The old road was in pretty bad shape, but it was nicely shaded and delightfully pastoral. The remaining kilometers to Qinzhou rolled quickly under our wheels. Soon we were surrounded once again by a forest of concrete monstrosities rising out of the ricefields, pedaling among masses of cyclists. The first hotel we saw was a huge and bizarre-looking place, an odd-shaped tower that looked on the verge of toppling over. I investigated and found the rooms to be wanting for hygiene. "We’d like to look around a little first. Does this town have any other hotels?" I asked the receptionist as charmingly as I could. She sullenly made a vague gesture towards the East and we quickly discovered that while we thought we’d already made it to the center of town, we’d barely begun to penetrate the huge city. If we learned anything today, it is that in China everything is built on an almost obscenely massive scale.

Just down the street we found the Qinzhou Hotel, a much friendlier and cleaner establishment that offered us a fairly luxurious room at just over ten bucks (we were both relieved to learn that China wasn’t going to ruin us pocketbook-wise). Though we both could have used a nap at this point, our brains were still very much abuzz over being in a new country, so we went for a walk instead.

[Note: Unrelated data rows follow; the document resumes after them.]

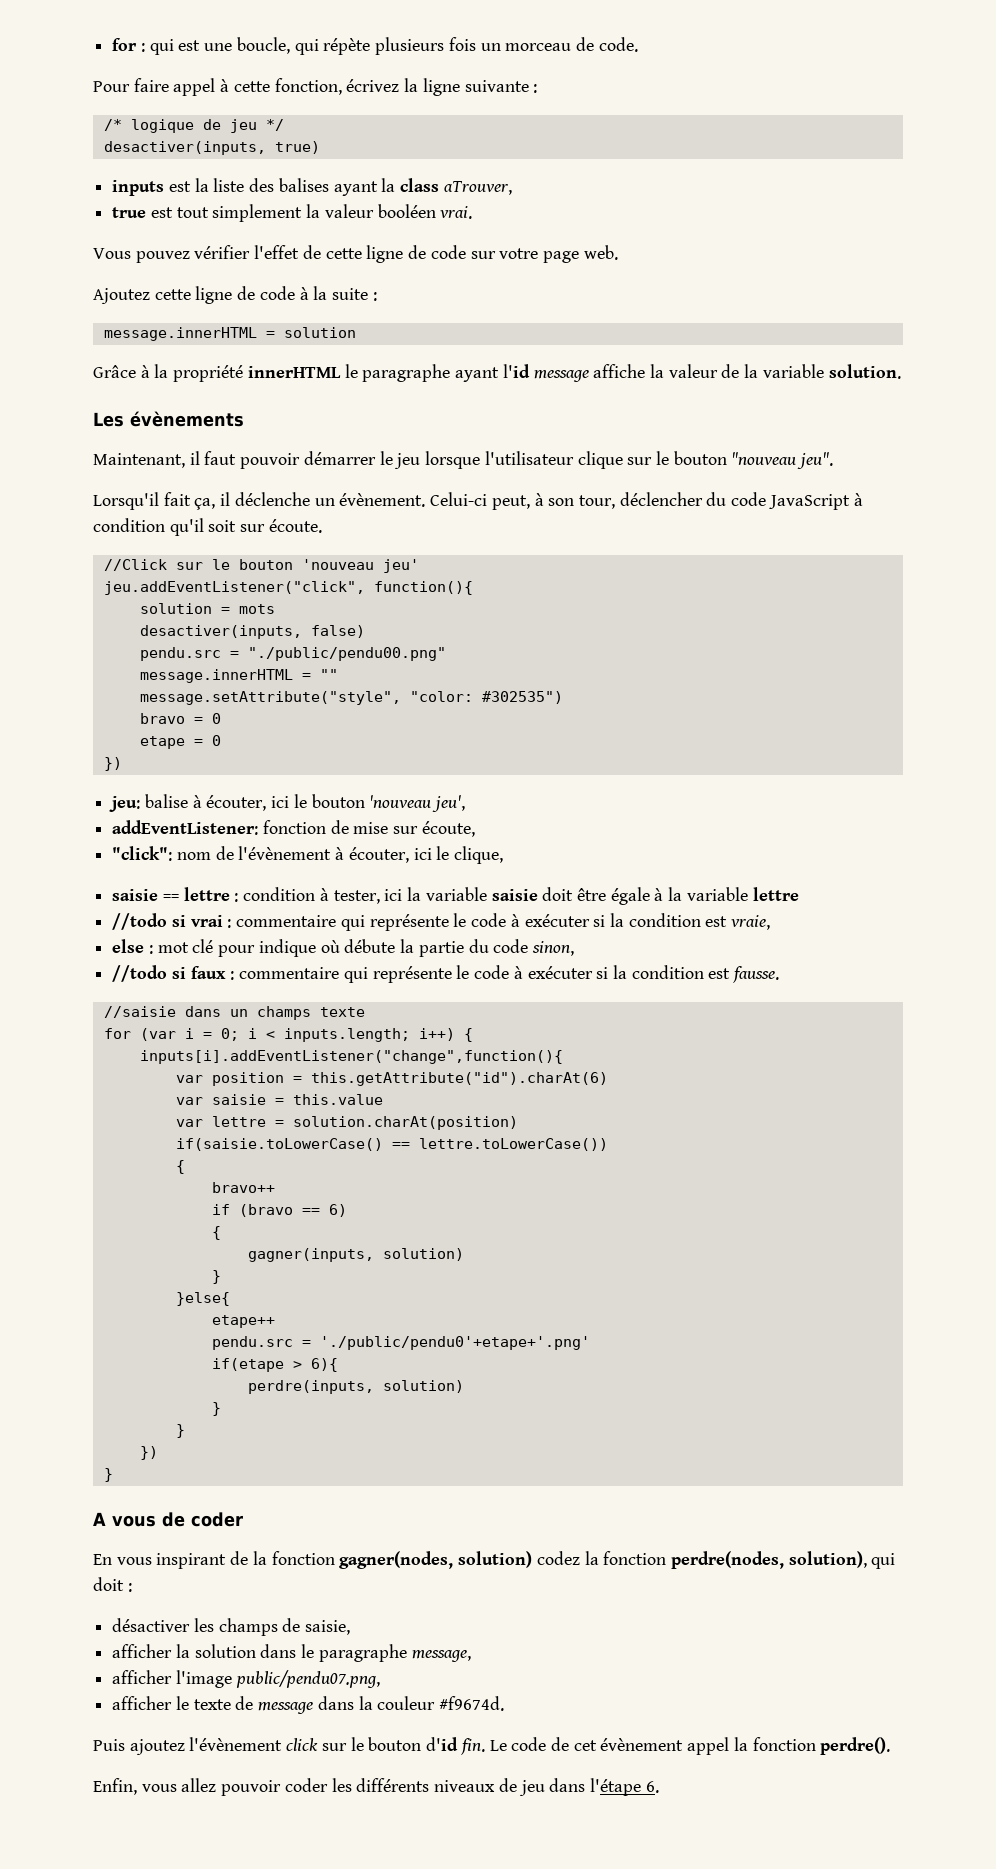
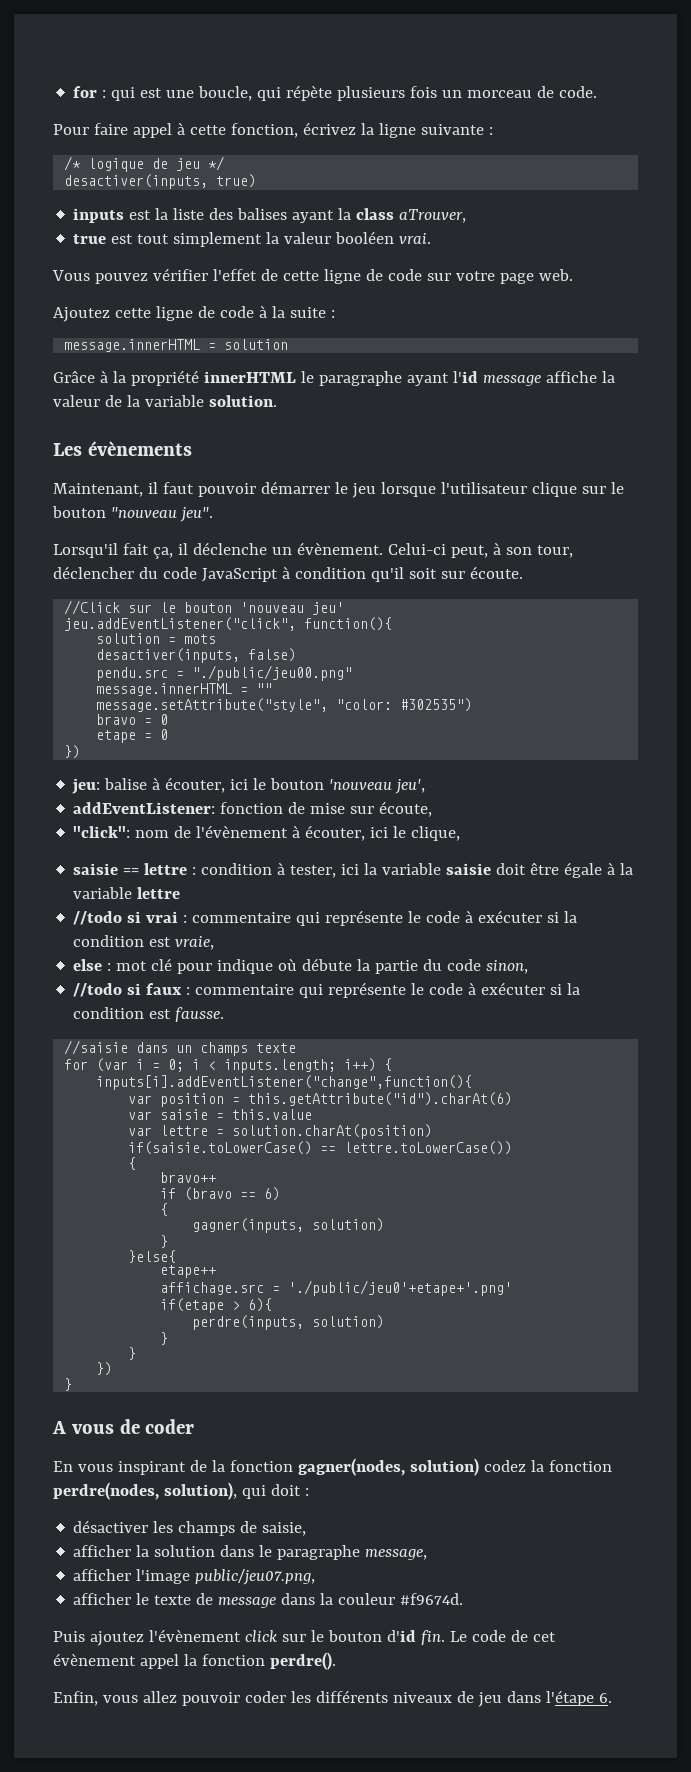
- pendu.src = "./public/pendu00.png"
+ pendu.src = "./public/jeu00.png"
- pendu.src = './public/pendu0'+etape+'.png'
+ affichage.src = './public/jeu0'+etape+'.png'
- afficher l'image public/pendu07.png,
+ afficher l'image public/jeu07.png,

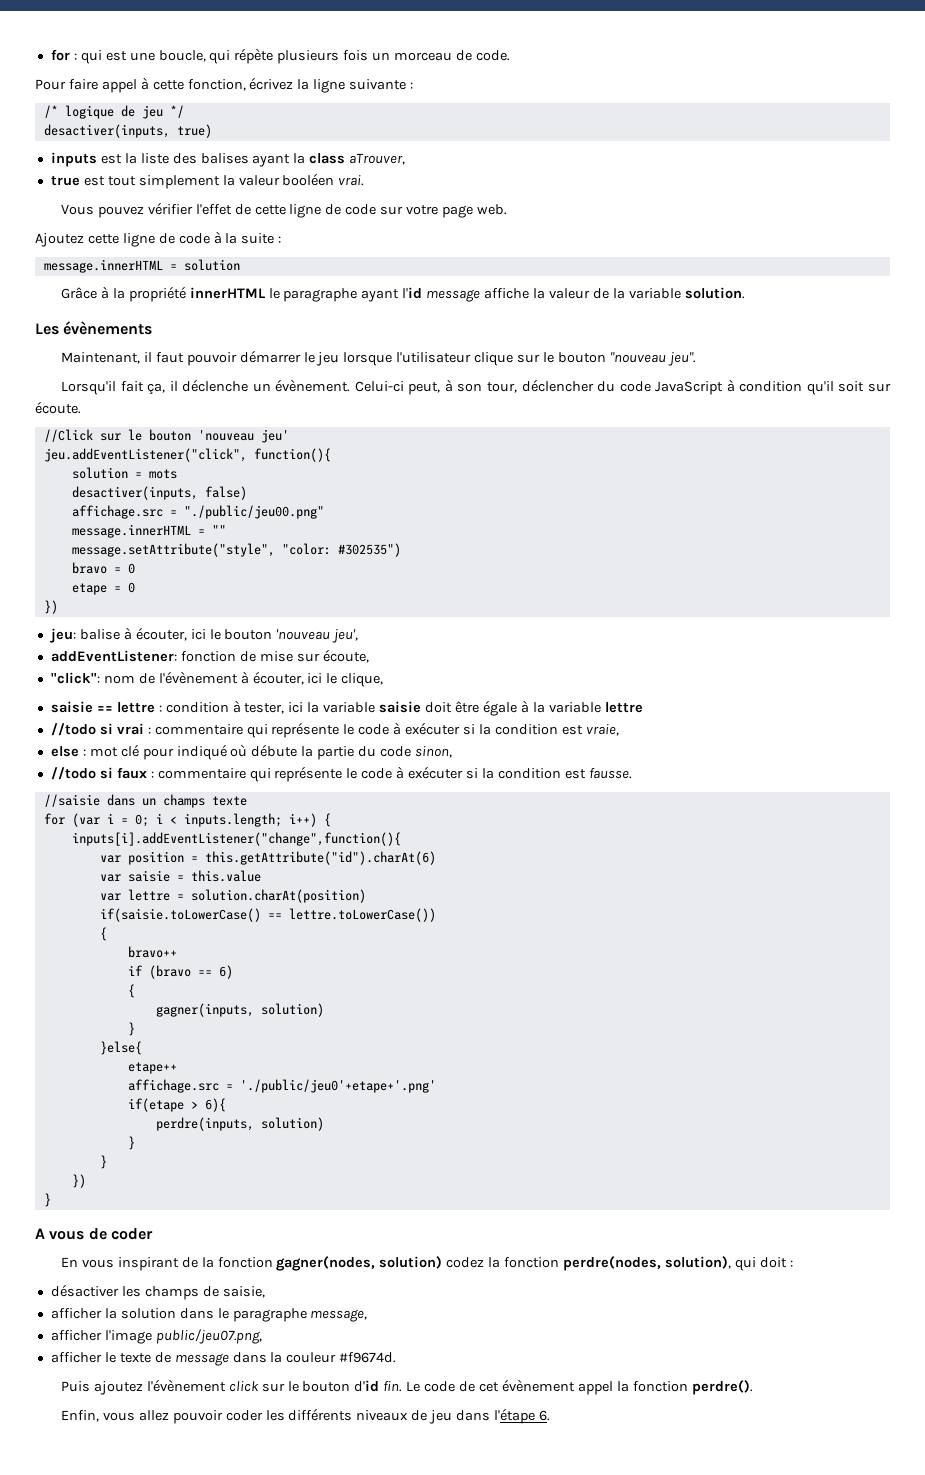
- pendu.src = "./public/jeu00.png"
+ affichage.src = "./public/jeu00.png"
- else : mot clé pour indique où débute la partie du code sinon,
+ else : mot clé pour indiqué où débute la partie du code sinon,

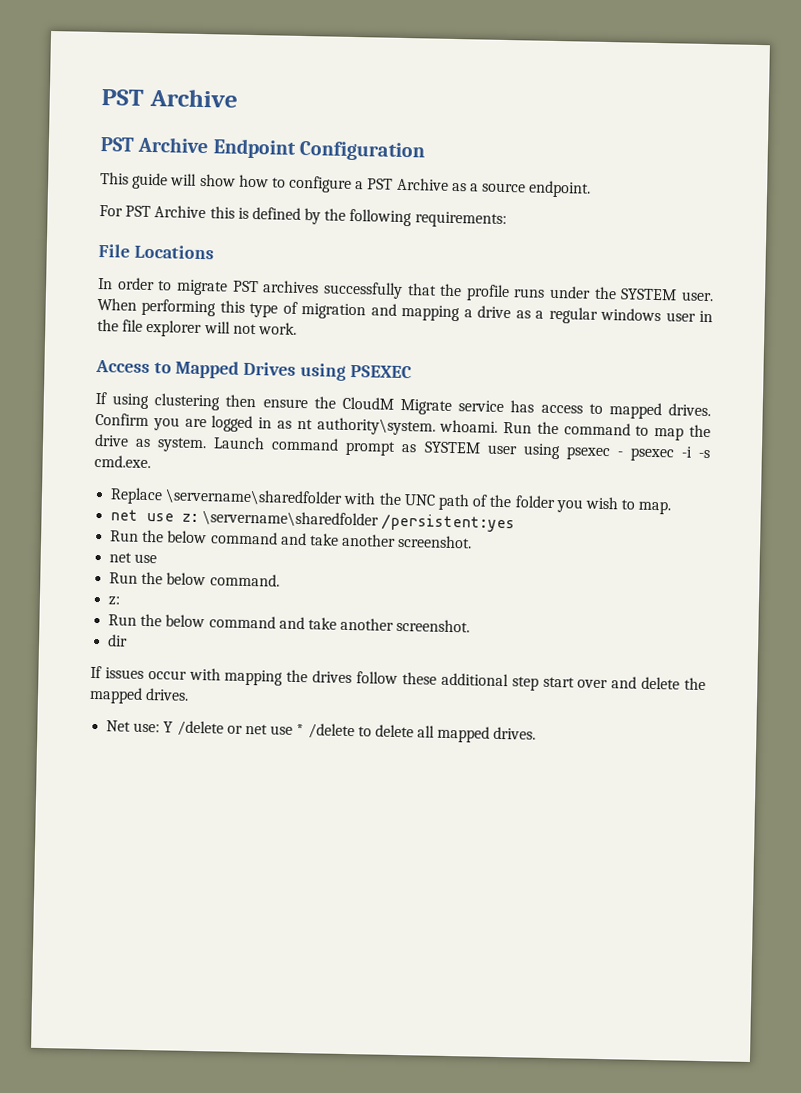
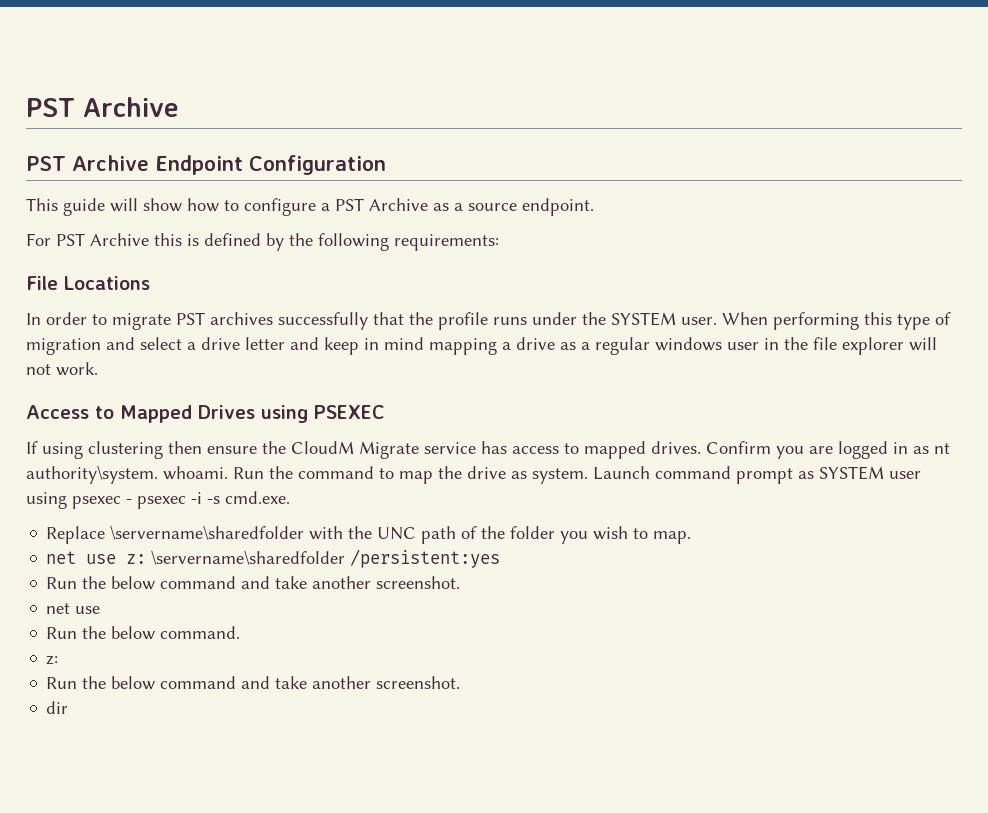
- When performing this type of migration and mapping a drive as a regular windows user in the file explorer will not work.
+ When performing this type of migration and select a drive letter and keep in mind mapping a drive as a regular windows user in the file explorer will not work.
- If issues occur with mapping the drives follow these additional step start over and delete the mapped drives.
- Net use: Y /delete or net use * /delete to delete all mapped drives.

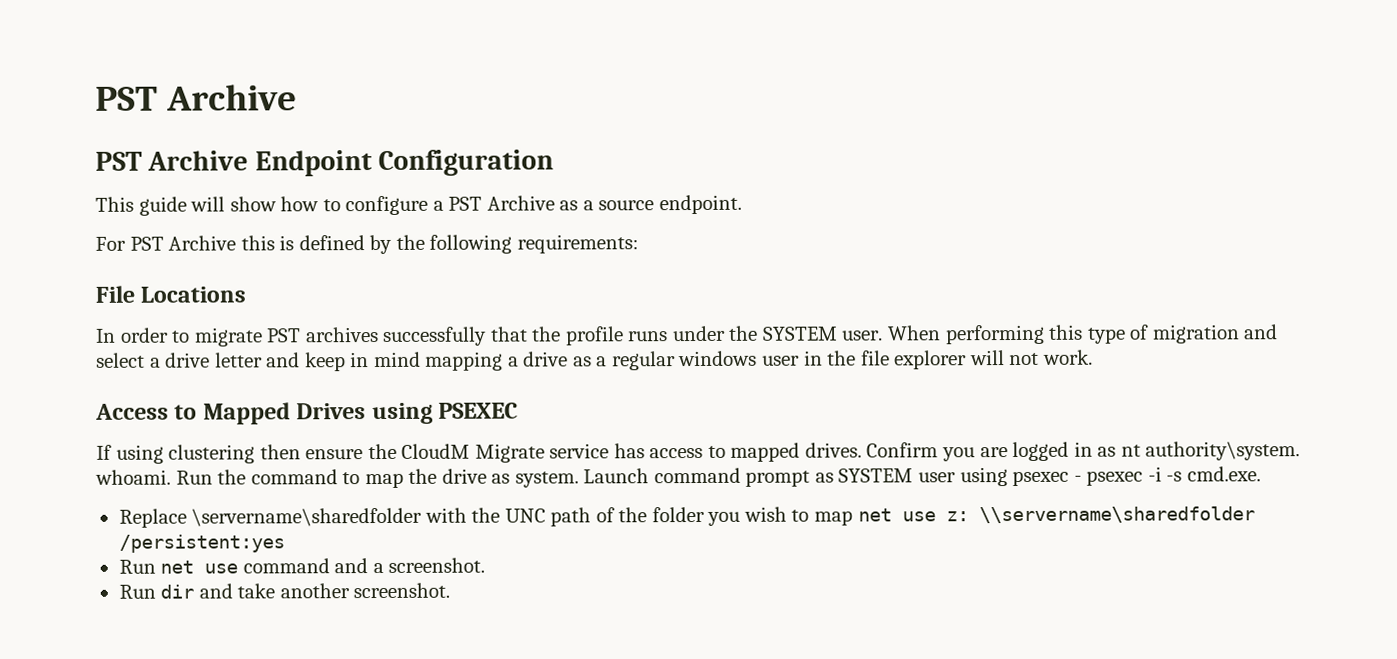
- Replace \servername\sharedfolder with the UNC path of the folder you wish to map.
- net use z: \servername\sharedfolder /persistent:yes
- Run the below command and take another screenshot.
- net use
- Run the below command.
- z:
- Run the below command and take another screenshot.
- dir
+ Replace \servername\sharedfolder with the UNC path of the folder you wish to map net use z: \\servername\sharedfolder /persistent:yes
+ Run net use command and a screenshot.
+ Run dir and take another screenshot.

The market was in the process of closing up but fascinating nevertheless. Many of the animals being sold were either completely unfamiliar to me or never previously considered as an alimentary possibility. Even the impecunious Chinese poke fun at the people of this region for eating "anything with four legs except maybe a table." Nearby we discovered a massive (and surprisingly luxurious) hotel complex straight out of Las Vegas. We found iced coffee here and told the receptionist that we might be back to stay the next day, depending on the weather and our energy level. As the sun set we walked down an older, narrower street and then along a canalside footpath. Though we were right in the middle of town, people were tending their vegetable gardens, washing their clothes in the river and minding their chickens and pigs. Back on the street near our hotel we were surprised to discover a lively red light district full of bordellos thinly masquerading as karaoke lounges, bars and hair salons. We also stumbled on a discothequelike substance, where we peeked in and promised we’d come back after dinner.

Which we did. Though it was only nine or ten o’clock the cavernous place was jamming. The raucous crowd included drunken revelers, the usual painted ladies, and a surprising number of families out with their small children. The many hostesses kept coming by and trying to sell us various items. When one offered "red watermelon" it sounded good to me so I said yes. When she came back with a little dish of watermelon seeds we were put on our guard and ordered nothing more. On stage was the biggest karaoke machine I’d ever seen, and this was thankfully dismantled for… the floorshow.

Both Fred and I were astonished by the show’s elaborate choreography, the quality of the singers’ voices and the fact that in a backwater town in a backwater province in a restrictive and uniform society one can find drag. Yes, there were drag queens. We didn’t get much of a chance to watch the show, however, since a few of the celebrants from a particularly raucous group at the table next to us decided to take us under their wing. One of them had seen us ride into town earlier (indeed, the whole town seemed to know that we had arrived by bicycle somehow) and they all wanted to make sure we got a favorable impression of their hometown. The guy that talked to us the most –and whose Chinese was the most understandable to me— said he was a lawyer and had obviously had a lot to drink. He was friendly in a demonstrative way and Fred was convinced that our new friend was trying to hit on him. Fearful of getting entangled in the long strands of "lucky hair" sprouting out of a mole on our new friend’s neck, Fred made special efforts to maintain a safe distance. After a while an especially rotund member of their party joined our table, saying it was his 26th birthday. Many toasts were made. Fred learned how to say "gan bei", or "cheers" and lifted his instantly-refilled glass of beer many times.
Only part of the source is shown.